The political unrest spreading across the Middle East following the revolts in Tunisia and Egypt has dealt a major blow to the creditworthiness of countries across the region, according to an Institutional Investor snap poll of economists and risk analysts.
Egypt’s rating plunges to 37.4 in the snap poll, down from 51.1 in II’s most recent semiannual Country Credit survey, while Libya’s rating drops to 40.0 from 54.6. (Countries are rated on a scale of zero to 100.) Ratings on both countries had been little changed in the regular survey, which was based on analyst estimates made at the end of 2010. II conducted the snap poll in late February, after a political uprising forced President Hosni Mubarak to step down in Egypt.

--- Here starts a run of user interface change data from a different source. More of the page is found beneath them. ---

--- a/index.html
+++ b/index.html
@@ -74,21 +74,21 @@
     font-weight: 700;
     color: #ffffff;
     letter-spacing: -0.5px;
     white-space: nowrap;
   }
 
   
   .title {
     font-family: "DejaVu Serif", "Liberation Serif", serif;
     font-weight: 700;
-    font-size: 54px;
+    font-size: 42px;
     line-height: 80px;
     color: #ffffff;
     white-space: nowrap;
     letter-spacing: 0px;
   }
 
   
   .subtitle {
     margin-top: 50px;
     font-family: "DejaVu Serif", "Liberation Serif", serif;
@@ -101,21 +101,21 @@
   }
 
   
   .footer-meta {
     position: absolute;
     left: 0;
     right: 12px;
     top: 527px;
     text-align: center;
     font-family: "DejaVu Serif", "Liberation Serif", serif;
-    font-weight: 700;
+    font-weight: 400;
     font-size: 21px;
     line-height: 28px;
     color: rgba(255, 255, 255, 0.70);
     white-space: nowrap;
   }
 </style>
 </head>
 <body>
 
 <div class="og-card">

A majority of poll respondents say the regime change is somewhat or highly likely in the next two to three years in eight of 15 countries in the Middle East and North Africa, led by Yemen and Libya. Most respondents consider regime change unlikely or very likely in the Gulf states of Qatar, Saudi Arabia and the United Arab Emirates.

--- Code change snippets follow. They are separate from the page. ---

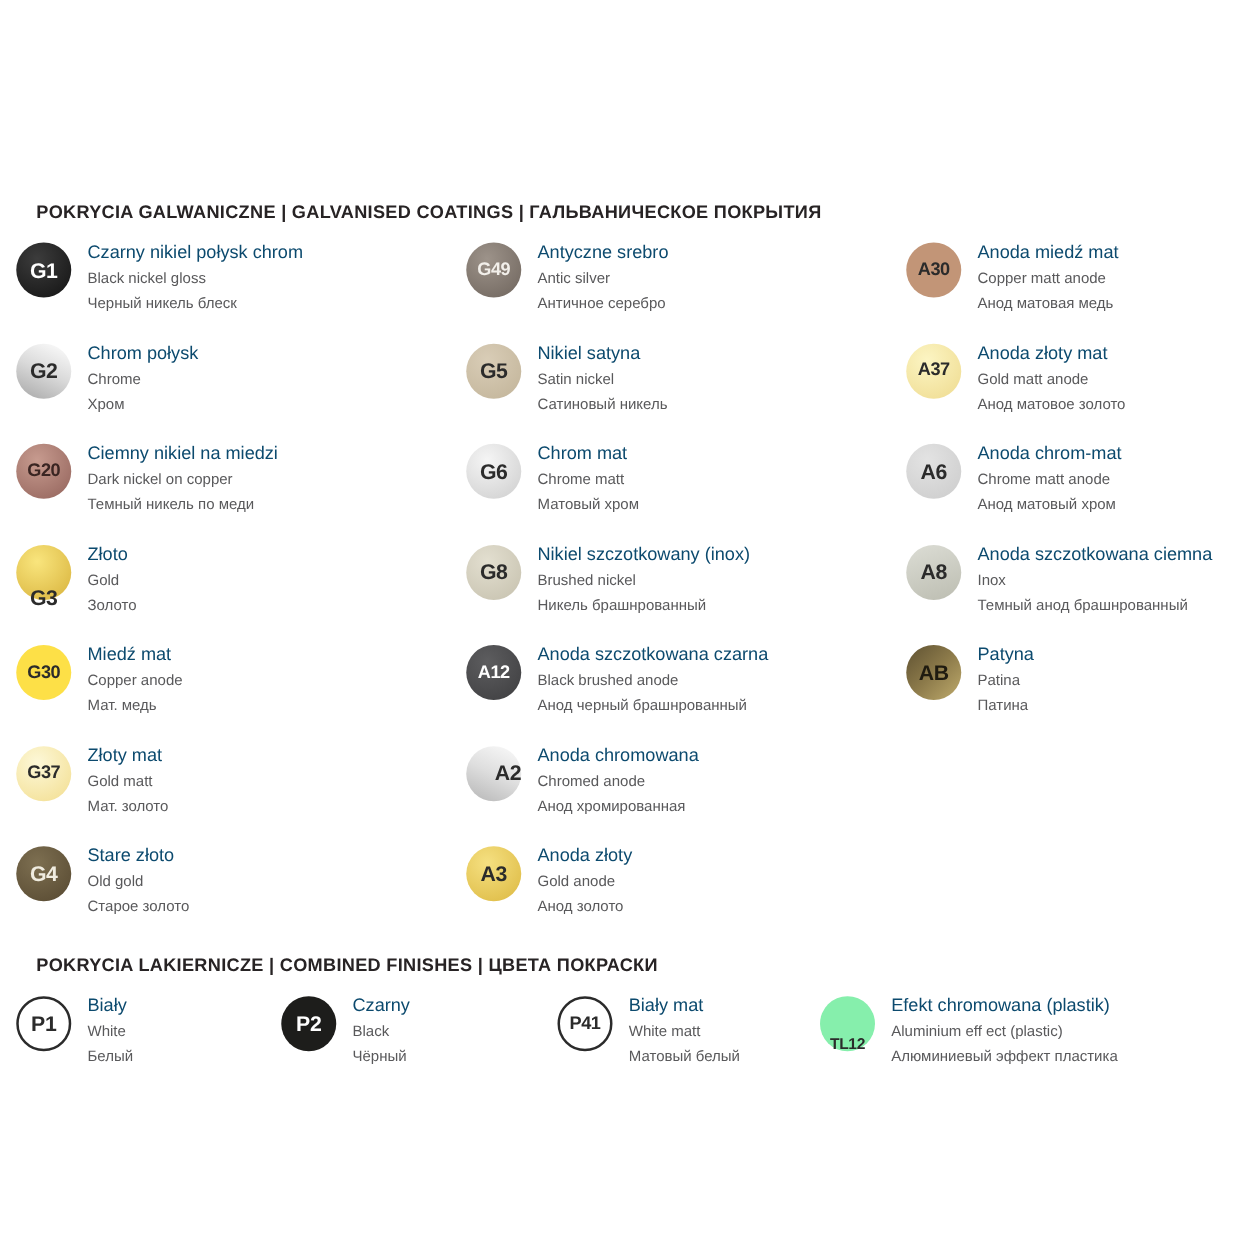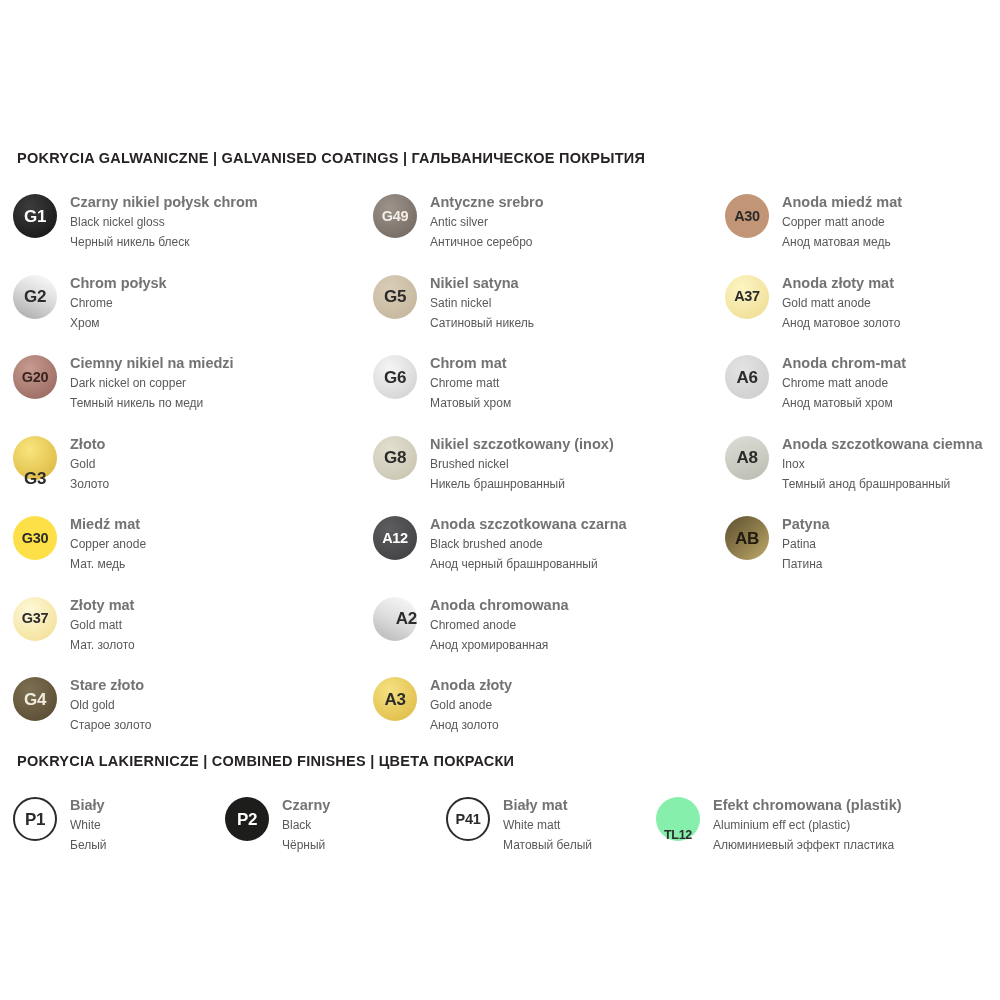--- a/index.html
+++ b/index.html
@@ -3,21 +3,21 @@
 <meta charset="utf-8">
 <style>
   html,body{margin:0;padding:0}
   body{
     width:1000px;height:1000px;position:relative;overflow:hidden;
     background:#ffffff;
     font-family:"Liberation Sans", sans-serif;
     color:#2d2b2c;
   }
   .sec-title{
-    position:absolute;left:13px;margin:4px;
+    position:absolute;left:13px;margin:16px;
     font-size:14.5px;font-weight:bold;letter-spacing:.25px;color:#272324;
     white-space:nowrap;
   }
   #sec1{top:146px}
   #sec2{top:749px}
 
   .col{position:absolute;top:192px;display:flex;flex-direction:column;gap:20.5px}
   .col.c1{left:13px}
   .col.c2{left:373px}
   .col.c3{left:725px}
@@ -26,21 +26,21 @@
   .swatch{
     width:44px;height:44px;border-radius:50%;flex:0 0 44px;
     display:flex;align-items:center;justify-content:center;
     margin-top:2px;box-sizing:border-box;
   }
   .swatch.ring{background:#ffffff;border:2.5px solid #2b2b2b}
   .code{font-weight:bold;font-size:17px;letter-spacing:-.3px;line-height:1}
   .code.len3{font-size:14.5px}
   .code.len4{font-size:12.5px}
   .labels{margin-left:13px}
-  .t1{font-size:14.5px;font-weight:bold;color:#737373;line-height:20px}
+  .t1{font-size:14.5px;font-weight:normal;color:#0c4a6e;line-height:20px}
   .t2,.t3{font-size:12px;font-weight:normal;color:#59595b;line-height:20px}
 
   #finishes{position:absolute;top:795px;left:0;width:1000px;height:80px}
   #finishes .item{position:absolute;top:0}
   #finishes .item:nth-child(1){left:13px}
   #finishes .item:nth-child(2){left:225px}
   #finishes .item:nth-child(3){left:446px}
   #finishes .item:nth-child(4){left:656px}
 </style>
 </head>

About one quarter of respondents say regime change is likely to be somewhat positive for Egypt’s creditworthiness over the longer term, while half of respondents believe it will be somewhat negative or very negative. If regime change were to take place elsewhere, analyst express a rosier view of the likely impact in countries such as Iran, Libya and Syria, but say it would be negative in Qatar, Saudi Arabia and the UAE.